ContentMine / journal-scrapers

Journal scraper definitions for the ContentMine framework
66 stars 33 forks source link

BMC pages changed? #42

Closed markmacgillivray closed 7 years ago

markmacgillivray commented 8 years ago

It appears that the BMC scraper looks for an XML link on BMC journal pages:

https://github.com/ContentMine/journal-scrapers/blob/master/scrapers/bmc.json

the scraper definition above includes a search for a link with text "download xml".

However on looking at some BMC pages returned by a getpapers query, there appears to be no mention of XML at all. See:

http://bmcgenomics.biomedcentral.com/articles/10.1186/s12864-015-2041-z

I could just fix the scraper definition, but I am logging this as an issue as I wonder if it is some policy change on the part of BMC. If so, should we look into it and ask them why?

Looking back at another biomedcentral one that we processed back on December 11th:

http://bmcemergmed.biomedcentral.com/articles/10.1186/s12873-015-0063-0

At the time we did manage to get a fulltext.xml file for it. Our daily extract are here:

http://store.contentmine.org/daily20151211/http_www.biomedcentral.com_1471-227X_15_36/

And yet now, looking at the BMC page (both the page in the browser and examining the source code), there does not appear to be mention of an XML file at all...

blahah commented 8 years ago

Yeah, the site looks very different now to how it looked a few months ago. And I agree with you - there's no XML mentioned anywhere in the source. Contacting BMC seems like a good plan.

larsgw commented 8 years ago

I'm having some trouble as well. Articles seem to be stored on subdomains rather than www.biomedcentral.com, making the scraper fail silently when used, and supplementary material and figures have changed as well. I'm preparing a pull request with fixes for these problems, if that's not a problem.

One bigger problem is that the licensee isn't wrapped in a HTML element on its own. Luckily, there now is a meta tag that holds the value. The meta tags seem to exist in three forms right now, the one in the scraper prefixed with "citation", one prefixed with "prism." and one prefixed with "dc.". I'll be using the "citation" one the most in my patch, and where I can't I'll use "dc.".

petermr commented 8 years ago

thanks - this is the sort of thing we want to know.

I'm hoping to normalize the different metadata schemes. Talking with CrossRef tomorrow. P.

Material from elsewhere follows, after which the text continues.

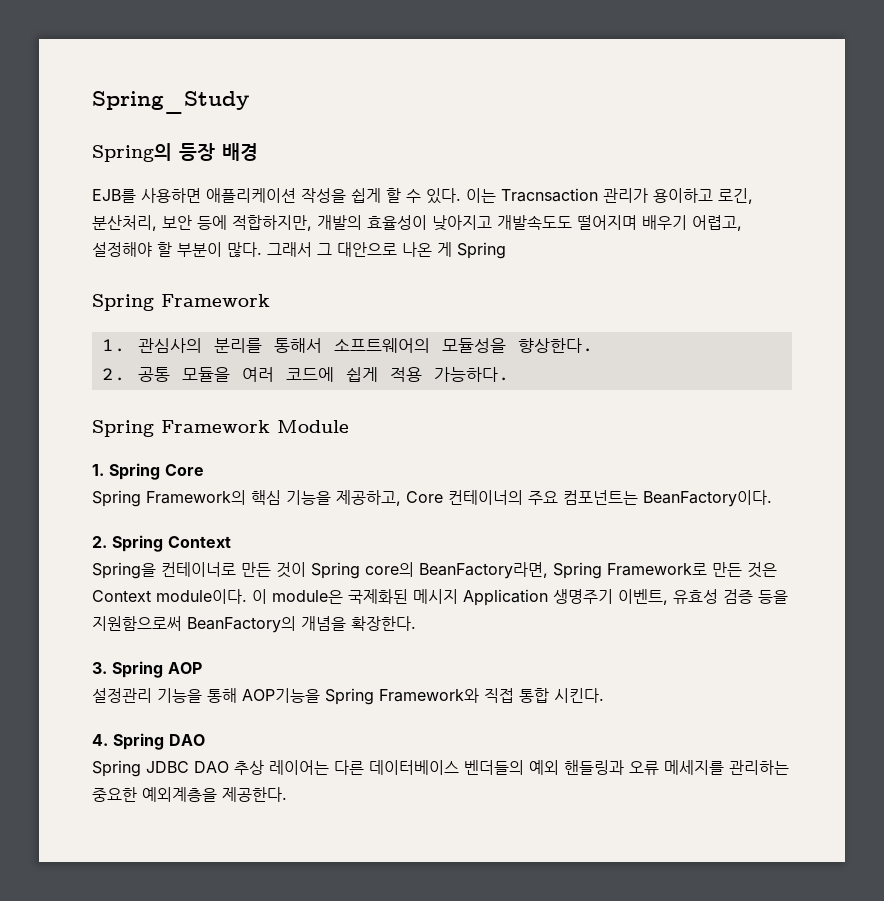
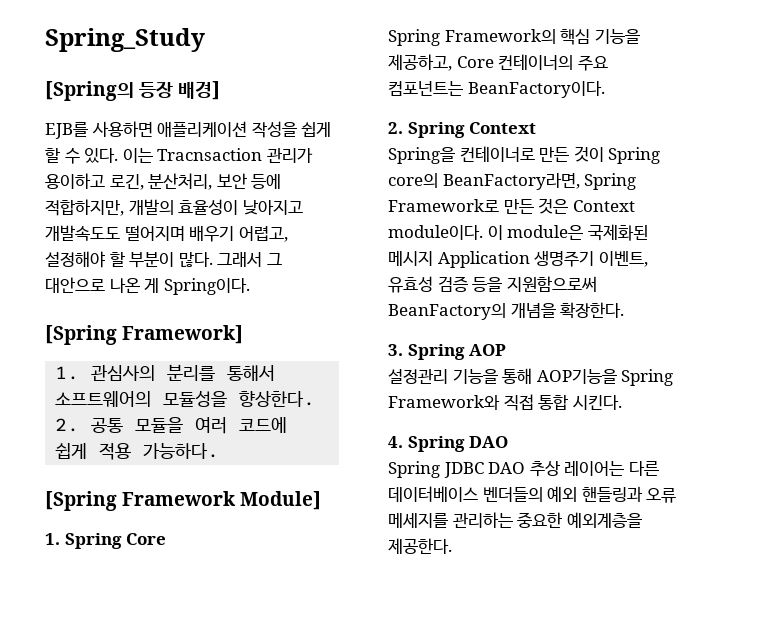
[92,143,258,162] Spring의 등장 배경 -> [45,81,221,101] [Spring의 등장 배경]
[457,242,506,259] [92,294,270,311] Spring // Spring Framework -> [163,278,250,295] [45,325,244,345] Spring이다. // [Spring Framework]
[92,420,349,437] Spring Framework Module -> [45,491,322,511] [Spring Framework Module]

On Wed, Jun 22, 2016 at 4:05 PM, larsgw notifications@github.com wrote:

I'm having some trouble as well. Articles seem to be stored on subdomains rather than www.biomedcentral.com and supplementary material and figures have changed as well. I'm preparing a pull request with fixes for these problems, if that's not a problem.

One bigger problem is that the licensee isn't wrapped in a HTML element on its own. Luckily, there now is a meta tag that holds the value. The meta tags seem to exist in three forms right now, the one in the scraper prefixed with "citation", one prefixed with "prism." and one prefixed with "dc.". I'll be using the "citation" one the most in my patch, and where I can't I'll use "dc.".

— You are receiving this because you are subscribed to this thread. Reply to this email directly, view it on GitHub https://github.com/ContentMine/journal-scrapers/issues/42#issuecomment-227773542, or mute the thread https://github.com/notifications/unsubscribe/AAsxS57h7eIeO5i73QmowVFCB03-Ythyks5qOU80gaJpZM4HAJWN .

Peter Murray-Rust Reader in Molecular Informatics Unilever Centre, Dep. Of Chemistry University of Cambridge CB2 1EW, UK +44-1223-763069

rossmounce commented 7 years ago

I think this issue has been resolved now. bmc.json working fine for me just now.